**Web interface edit records**
+-------+
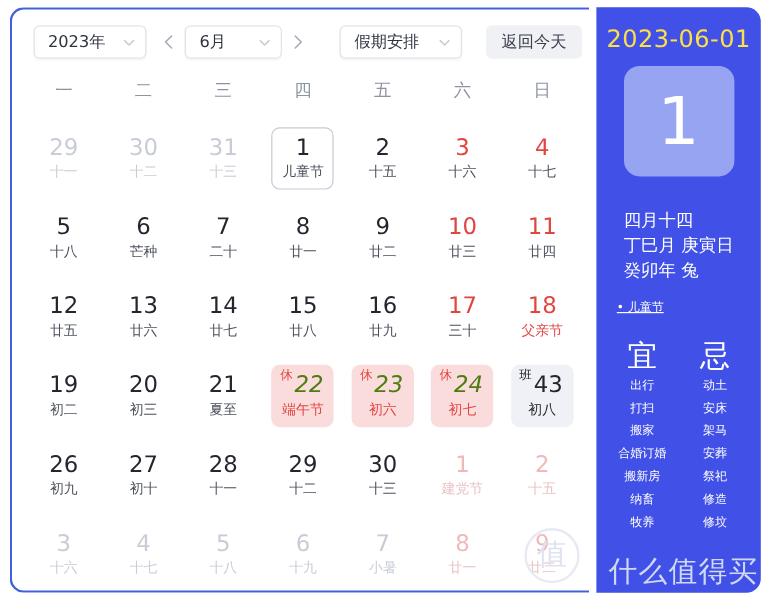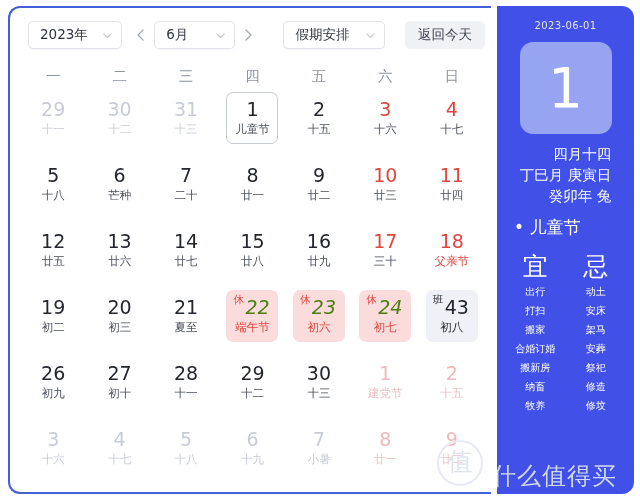--- a/index.html
+++ b/index.html
@@ -239,9 +239,9 @@
     overflow: hidden;
   }
   .side-date {
-    font-size: 10px;
+    font-size: 20px;
     letter-spacing: .4px;
-    color: #e5e5e5;
+    color: #fde047;
     flex: none;
   }
   .big-box {

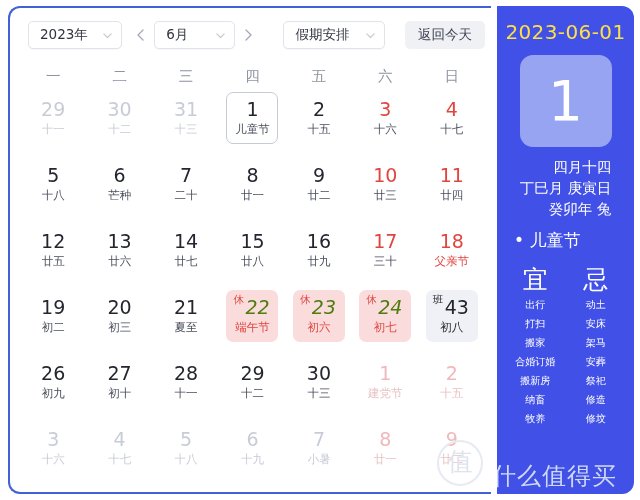--- a/index.html
+++ b/index.html
@@ -137,7 +137,7 @@
   .cell {
     position: relative;
     display: flex;
-    align-items: flex-start;
+    align-items: flex-end;
     justify-content: center;
   }
   .cell-inner {

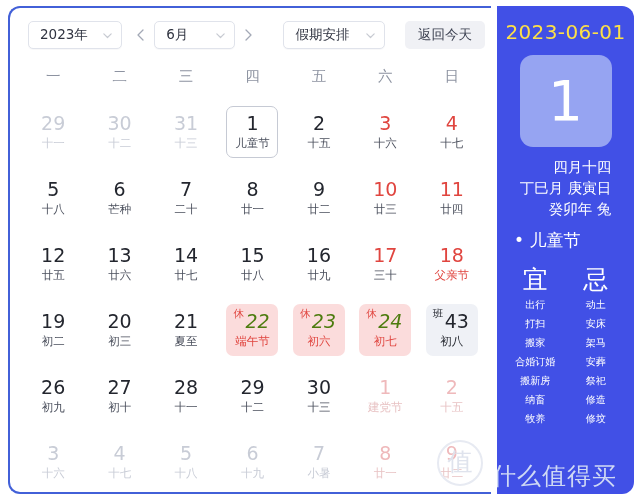--- a/index.html
+++ b/index.html
@@ -262,8 +262,8 @@
     font-family: "DejaVu Sans", "Liberation Sans", sans-serif;
   }
   .lunar-lines {
-    margin-top: 10px;
-    text-align: right;
+    margin-top: 27px;
+    text-align: left;
     flex: none;
   }
   .lunar-lines div {

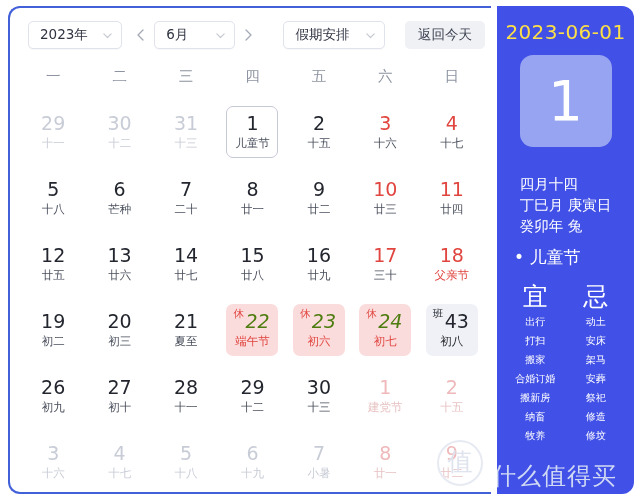--- a/index.html
+++ b/index.html
@@ -276,10 +276,11 @@
     margin-top: 11px;
     align-self: flex-start;
     padding-left: 9px;
-    font-size: 17px;
+    font-size: 10px;
     line-height: 18px;
     color: #ffffff;
     flex: none;
+    text-decoration: underline;
   }
 
   .yiji {

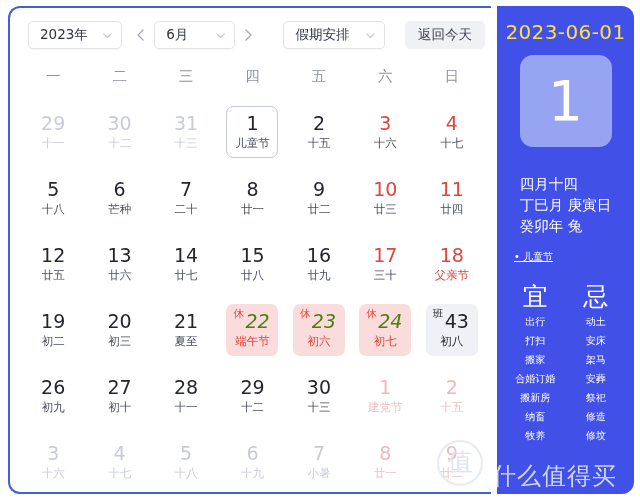--- a/index.html
+++ b/index.html
@@ -308,7 +308,7 @@
 
   .wm-text {
     position: absolute;
-    right: 17px;
+    right: 2px;
     bottom: 4px;
     font-size: 24px;
     line-height: 28px;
+-------+
**What the task requires**
Please repeat the records above word for word, and do not include the pictures.

**Finished task**
--- a/index.html
+++ b/index.html
@@ -239,9 +239,9 @@
     overflow: hidden;
   }
   .side-date {
-    font-size: 10px;
+    font-size: 20px;
     letter-spacing: .4px;
-    color: #e5e5e5;
+    color: #fde047;
     flex: none;
   }
   .big-box {

--- a/index.html
+++ b/index.html
@@ -137,7 +137,7 @@
   .cell {
     position: relative;
     display: flex;
-    align-items: flex-start;
+    align-items: flex-end;
     justify-content: center;
   }
   .cell-inner {

--- a/index.html
+++ b/index.html
@@ -262,8 +262,8 @@
     font-family: "DejaVu Sans", "Liberation Sans", sans-serif;
   }
   .lunar-lines {
-    margin-top: 10px;
-    text-align: right;
+    margin-top: 27px;
+    text-align: left;
     flex: none;
   }
   .lunar-lines div {

--- a/index.html
+++ b/index.html
@@ -276,10 +276,11 @@
     margin-top: 11px;
     align-self: flex-start;
     padding-left: 9px;
-    font-size: 17px;
+    font-size: 10px;
     line-height: 18px;
     color: #ffffff;
     flex: none;
+    text-decoration: underline;
   }
 
   .yiji {

--- a/index.html
+++ b/index.html
@@ -308,7 +308,7 @@
 
   .wm-text {
     position: absolute;
-    right: 17px;
+    right: 2px;
     bottom: 4px;
     font-size: 24px;
     line-height: 28px;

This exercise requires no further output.